After spending Friday evening, all day Saturday and now Sunday morning with this couple, I felt like I knew what they needed to hear and what they needed to do to overcome their health and fitness challenges once and for all.
An object in motion will stay in motion and an object at rest will stay at rest unless acted on by an outside force – Newton/1st Law Of Motion
There has to be a powerful enough reason for us to want to do something. Physical transformation programs are not enough. You have to transform MENTALLY first and then you have to keep practicing mental toughness forever.

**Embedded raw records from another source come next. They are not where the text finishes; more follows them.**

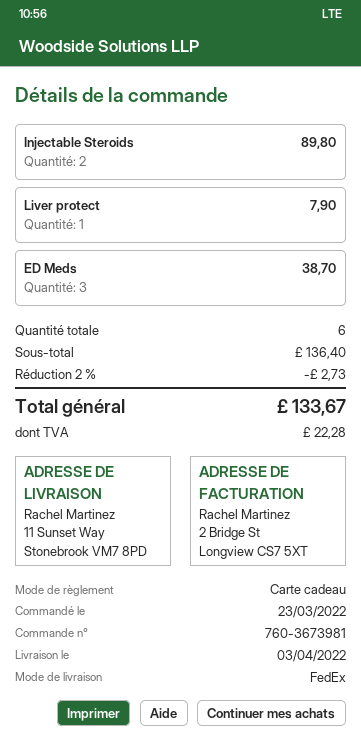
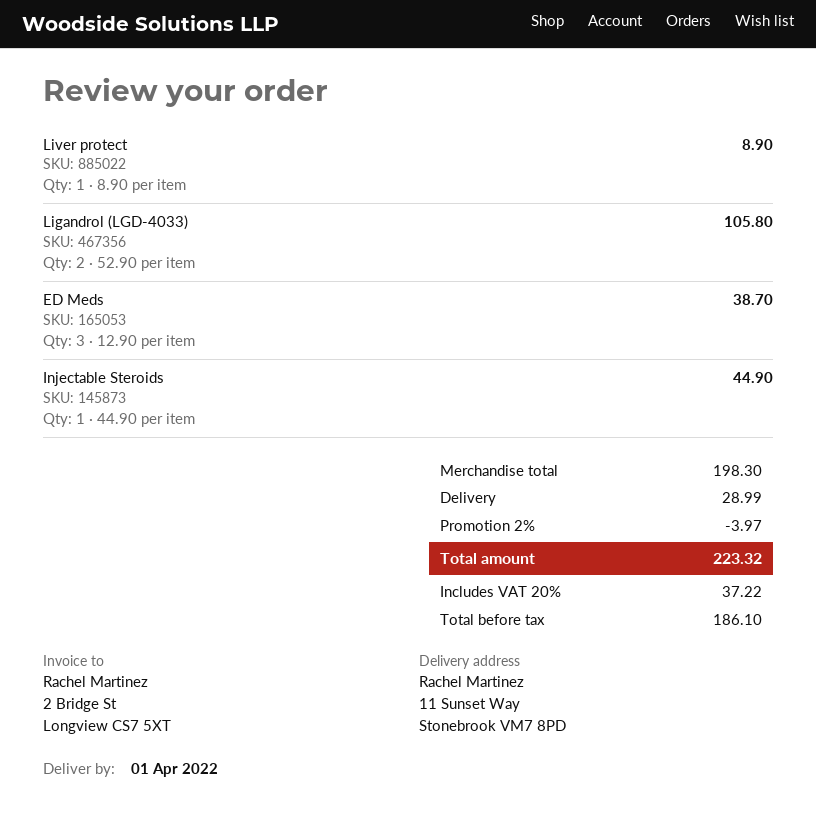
delivery date: 2022-04-03 -> 2022-04-01
Injectable Steroids: 2 for 89.80 -> 1 for 44.90
Liver protect: 1 for 7.90 -> 1 for 8.90
Ligandrol (LGD-4033): none -> 2 for 105.80
subtotal: 136.40 -> 198.30
discount: 2% = 2.73 -> 2% = 3.97
shipping: none -> 28.99
tax: 22.28 -> 37.22
total: 133.67 -> 223.32

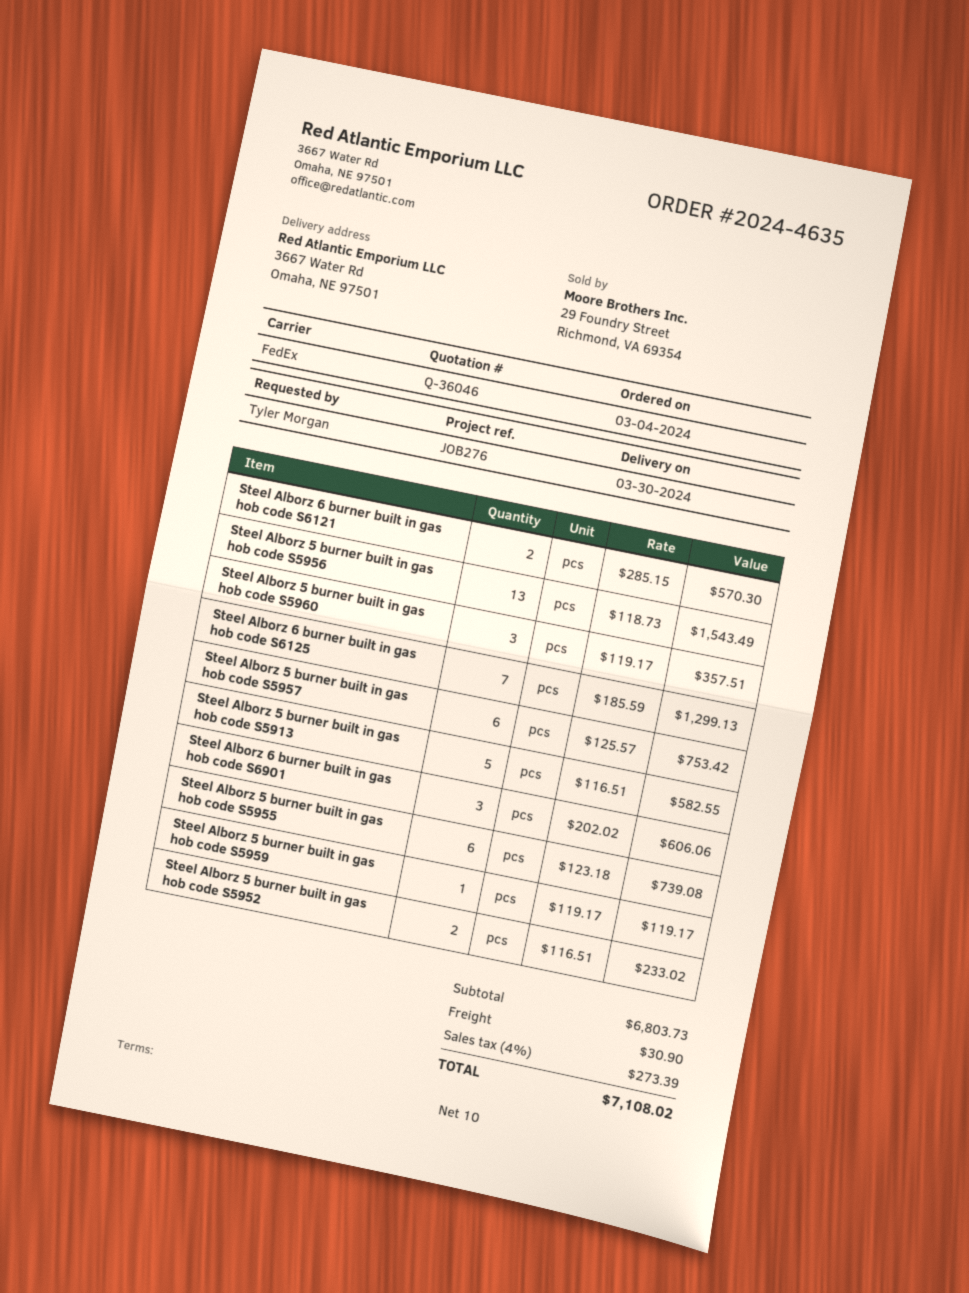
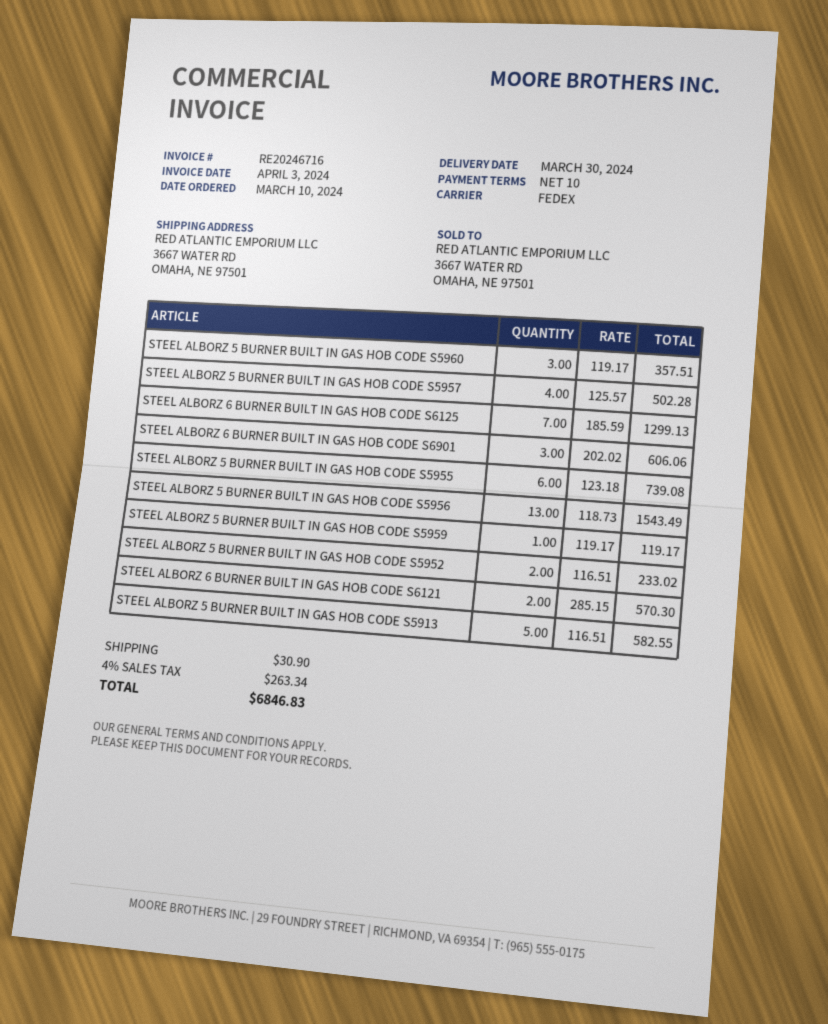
order date: 2024-03-04 -> 2024-03-10
Steel Alborz 5 burner built in gas hob code S5957: 6 x 125.57 = 753.42 -> 4 x 125.57 = 502.28
tax: 4% = 273.39 -> 4% = 263.34
total: 7108.02 -> 6846.83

As I looked straight into the couples eyes, I offered up a simple three word sentence that fueled their DESIRE to change. You could hear a pin drop. This sentence has become their battle cry and their personal motto. It’s different for everyone.
Is it magic? No.
It’s just a matter of spending time together to erase any junk on your mind’s mental white board, educating, creating desire, simplifying, creating support/community and acting with consistent purpose. Exercising your mental toughness. Getting out of bed in the morning, driving to work, fighting traffic, standing in a long checkout line, dealing with life’s daily challenges is not mental toughness. That’s called L-I-F-E.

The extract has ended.